(Data excerpts)

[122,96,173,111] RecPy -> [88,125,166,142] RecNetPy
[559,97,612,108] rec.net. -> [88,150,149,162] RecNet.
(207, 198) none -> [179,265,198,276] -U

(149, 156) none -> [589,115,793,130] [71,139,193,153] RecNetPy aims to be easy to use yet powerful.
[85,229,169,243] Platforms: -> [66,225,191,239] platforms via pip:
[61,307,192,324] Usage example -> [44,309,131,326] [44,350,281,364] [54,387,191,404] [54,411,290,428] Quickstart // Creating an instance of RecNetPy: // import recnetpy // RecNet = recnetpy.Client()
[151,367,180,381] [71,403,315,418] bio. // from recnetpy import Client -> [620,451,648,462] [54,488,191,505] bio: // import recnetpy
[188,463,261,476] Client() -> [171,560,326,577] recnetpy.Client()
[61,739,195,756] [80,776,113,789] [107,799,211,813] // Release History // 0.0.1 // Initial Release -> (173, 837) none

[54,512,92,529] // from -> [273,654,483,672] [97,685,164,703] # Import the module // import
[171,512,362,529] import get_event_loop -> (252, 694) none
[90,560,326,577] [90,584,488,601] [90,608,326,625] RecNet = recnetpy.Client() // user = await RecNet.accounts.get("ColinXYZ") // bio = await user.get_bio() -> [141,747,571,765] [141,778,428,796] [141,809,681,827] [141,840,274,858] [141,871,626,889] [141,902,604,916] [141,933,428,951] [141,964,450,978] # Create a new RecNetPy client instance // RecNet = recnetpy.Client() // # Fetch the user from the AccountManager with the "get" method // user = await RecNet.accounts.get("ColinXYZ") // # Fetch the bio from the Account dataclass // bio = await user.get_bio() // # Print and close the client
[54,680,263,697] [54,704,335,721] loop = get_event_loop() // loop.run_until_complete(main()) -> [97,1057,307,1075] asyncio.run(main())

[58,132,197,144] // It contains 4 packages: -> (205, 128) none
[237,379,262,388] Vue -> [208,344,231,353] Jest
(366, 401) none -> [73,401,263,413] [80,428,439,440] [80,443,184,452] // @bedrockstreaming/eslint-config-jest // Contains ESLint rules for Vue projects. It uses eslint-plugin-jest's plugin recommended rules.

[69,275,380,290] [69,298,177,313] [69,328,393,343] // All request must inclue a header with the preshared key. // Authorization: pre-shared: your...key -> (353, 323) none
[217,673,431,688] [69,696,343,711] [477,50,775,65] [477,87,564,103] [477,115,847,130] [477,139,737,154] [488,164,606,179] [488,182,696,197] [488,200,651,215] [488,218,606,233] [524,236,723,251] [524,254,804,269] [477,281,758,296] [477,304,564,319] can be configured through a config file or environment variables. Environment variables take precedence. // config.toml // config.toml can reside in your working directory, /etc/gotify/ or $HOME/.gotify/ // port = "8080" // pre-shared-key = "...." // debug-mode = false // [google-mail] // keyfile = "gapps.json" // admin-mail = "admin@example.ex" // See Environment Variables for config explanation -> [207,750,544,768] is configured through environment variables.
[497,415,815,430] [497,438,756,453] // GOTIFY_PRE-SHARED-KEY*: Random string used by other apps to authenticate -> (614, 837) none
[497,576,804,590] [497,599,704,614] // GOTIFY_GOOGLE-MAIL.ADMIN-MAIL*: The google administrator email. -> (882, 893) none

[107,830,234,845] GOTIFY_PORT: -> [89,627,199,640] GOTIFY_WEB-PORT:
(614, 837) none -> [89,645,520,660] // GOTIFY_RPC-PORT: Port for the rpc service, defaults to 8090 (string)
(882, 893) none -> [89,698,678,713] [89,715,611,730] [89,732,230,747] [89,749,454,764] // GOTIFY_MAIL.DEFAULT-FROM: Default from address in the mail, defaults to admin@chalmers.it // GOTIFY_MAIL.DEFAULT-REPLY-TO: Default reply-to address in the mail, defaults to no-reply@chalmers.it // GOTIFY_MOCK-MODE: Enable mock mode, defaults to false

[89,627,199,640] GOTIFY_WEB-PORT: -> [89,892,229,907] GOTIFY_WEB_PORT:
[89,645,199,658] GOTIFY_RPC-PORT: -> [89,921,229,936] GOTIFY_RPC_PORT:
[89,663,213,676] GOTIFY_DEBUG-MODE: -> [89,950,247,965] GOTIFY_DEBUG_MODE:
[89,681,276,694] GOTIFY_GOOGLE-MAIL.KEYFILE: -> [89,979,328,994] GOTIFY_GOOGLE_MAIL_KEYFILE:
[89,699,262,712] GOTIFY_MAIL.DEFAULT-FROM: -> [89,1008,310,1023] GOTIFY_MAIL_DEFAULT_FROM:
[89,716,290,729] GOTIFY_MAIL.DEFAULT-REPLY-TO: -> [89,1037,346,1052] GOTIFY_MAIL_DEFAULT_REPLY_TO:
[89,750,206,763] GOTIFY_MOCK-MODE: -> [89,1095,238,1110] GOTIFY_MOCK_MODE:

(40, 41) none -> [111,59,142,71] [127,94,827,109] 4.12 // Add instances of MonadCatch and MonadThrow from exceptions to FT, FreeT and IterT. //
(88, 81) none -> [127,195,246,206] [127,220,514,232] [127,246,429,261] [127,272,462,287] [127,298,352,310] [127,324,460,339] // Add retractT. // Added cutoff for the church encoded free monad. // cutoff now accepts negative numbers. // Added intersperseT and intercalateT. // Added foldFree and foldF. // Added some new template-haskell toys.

EXERCISE DESCRIPTION => Copy out the data exactly, keeping each line whole.

SOLUTION FOR THIS TASK =>
[122,96,173,111] RecPy -> [88,125,166,142] RecNetPy
[559,97,612,108] rec.net. -> [88,150,149,162] RecNet.
(207, 198) none -> [179,265,198,276] -U

(149, 156) none -> [589,115,793,130] [71,139,193,153] RecNetPy aims to be easy to use yet powerful.
[85,229,169,243] Platforms: -> [66,225,191,239] platforms via pip:
[61,307,192,324] Usage example -> [44,309,131,326] [44,350,281,364] [54,387,191,404] [54,411,290,428] Quickstart // Creating an instance of RecNetPy: // import recnetpy // RecNet = recnetpy.Client()
[151,367,180,381] [71,403,315,418] bio. // from recnetpy import Client -> [620,451,648,462] [54,488,191,505] bio: // import recnetpy
[188,463,261,476] Client() -> [171,560,326,577] recnetpy.Client()
[61,739,195,756] [80,776,113,789] [107,799,211,813] // Release History // 0.0.1 // Initial Release -> (173, 837) none

[54,512,92,529] // from -> [273,654,483,672] [97,685,164,703] # Import the module // import
[171,512,362,529] import get_event_loop -> (252, 694) none
[90,560,326,577] [90,584,488,601] [90,608,326,625] RecNet = recnetpy.Client() // user = await RecNet.accounts.get("ColinXYZ") // bio = await user.get_bio() -> [141,747,571,765] [141,778,428,796] [141,809,681,827] [141,840,274,858] [141,871,626,889] [141,902,604,916] [141,933,428,951] [141,964,450,978] # Create a new RecNetPy client instance // RecNet = recnetpy.Client() // # Fetch the user from the AccountManager with the "get" method // user = await RecNet.accounts.get("ColinXYZ") // # Fetch the bio from the Account dataclass // bio = await user.get_bio() // # Print and close the client
[54,680,263,697] [54,704,335,721] loop = get_event_loop() // loop.run_until_complete(main()) -> [97,1057,307,1075] asyncio.run(main())

[58,132,197,144] // It contains 4 packages: -> (205, 128) none
[237,379,262,388] Vue -> [208,344,231,353] Jest
(366, 401) none -> [73,401,263,413] [80,428,439,440] [80,443,184,452] // @bedrockstreaming/eslint-config-jest // Contains ESLint rules for Vue projects. It uses eslint-plugin-jest's plugin recommended rules.

[69,275,380,290] [69,298,177,313] [69,328,393,343] // All request must inclue a header with the preshared key. // Authorization: pre-shared: your...key -> (353, 323) none
[217,673,431,688] [69,696,343,711] [477,50,775,65] [477,87,564,103] [477,115,847,130] [477,139,737,154] [488,164,606,179] [488,182,696,197] [488,200,651,215] [488,218,606,233] [524,236,723,251] [524,254,804,269] [477,281,758,296] [477,304,564,319] can be configured through a config file or environment variables. Environment variables take precedence. // config.toml // config.toml can reside in your working directory, /etc/gotify/ or $HOME/.gotify/ // port = "8080" // pre-shared-key = "...." // debug-mode = false // [google-mail] // keyfile = "gapps.json" // admin-mail = "admin@example.ex" // See Environment Variables for config explanation -> [207,750,544,768] is configured through environment variables.
[497,415,815,430] [497,438,756,453] // GOTIFY_PRE-SHARED-KEY*: Random string used by other apps to authenticate -> (614, 837) none
[497,576,804,590] [497,599,704,614] // GOTIFY_GOOGLE-MAIL.ADMIN-MAIL*: The google administrator email. -> (882, 893) none

[107,830,234,845] GOTIFY_PORT: -> [89,627,199,640] GOTIFY_WEB-PORT:
(614, 837) none -> [89,645,520,660] // GOTIFY_RPC-PORT: Port for the rpc service, defaults to 8090 (string)
(882, 893) none -> [89,698,678,713] [89,715,611,730] [89,732,230,747] [89,749,454,764] // GOTIFY_MAIL.DEFAULT-FROM: Default from address in the mail, defaults to admin@chalmers.it // GOTIFY_MAIL.DEFAULT-REPLY-TO: Default reply-to address in the mail, defaults to no-reply@chalmers.it // GOTIFY_MOCK-MODE: Enable mock mode, defaults to false

[89,627,199,640] GOTIFY_WEB-PORT: -> [89,892,229,907] GOTIFY_WEB_PORT:
[89,645,199,658] GOTIFY_RPC-PORT: -> [89,921,229,936] GOTIFY_RPC_PORT:
[89,663,213,676] GOTIFY_DEBUG-MODE: -> [89,950,247,965] GOTIFY_DEBUG_MODE:
[89,681,276,694] GOTIFY_GOOGLE-MAIL.KEYFILE: -> [89,979,328,994] GOTIFY_GOOGLE_MAIL_KEYFILE:
[89,699,262,712] GOTIFY_MAIL.DEFAULT-FROM: -> [89,1008,310,1023] GOTIFY_MAIL_DEFAULT_FROM:
[89,716,290,729] GOTIFY_MAIL.DEFAULT-REPLY-TO: -> [89,1037,346,1052] GOTIFY_MAIL_DEFAULT_REPLY_TO:
[89,750,206,763] GOTIFY_MOCK-MODE: -> [89,1095,238,1110] GOTIFY_MOCK_MODE:

(40, 41) none -> [111,59,142,71] [127,94,827,109] 4.12 // Add instances of MonadCatch and MonadThrow from exceptions to FT, FreeT and IterT. //
(88, 81) none -> [127,195,246,206] [127,220,514,232] [127,246,429,261] [127,272,462,287] [127,298,352,310] [127,324,460,339] // Add retractT. // Added cutoff for the church encoded free monad. // cutoff now accepts negative numbers. // Added intersperseT and intercalateT. // Added foldFree and foldF. // Added some new template-haskell toys.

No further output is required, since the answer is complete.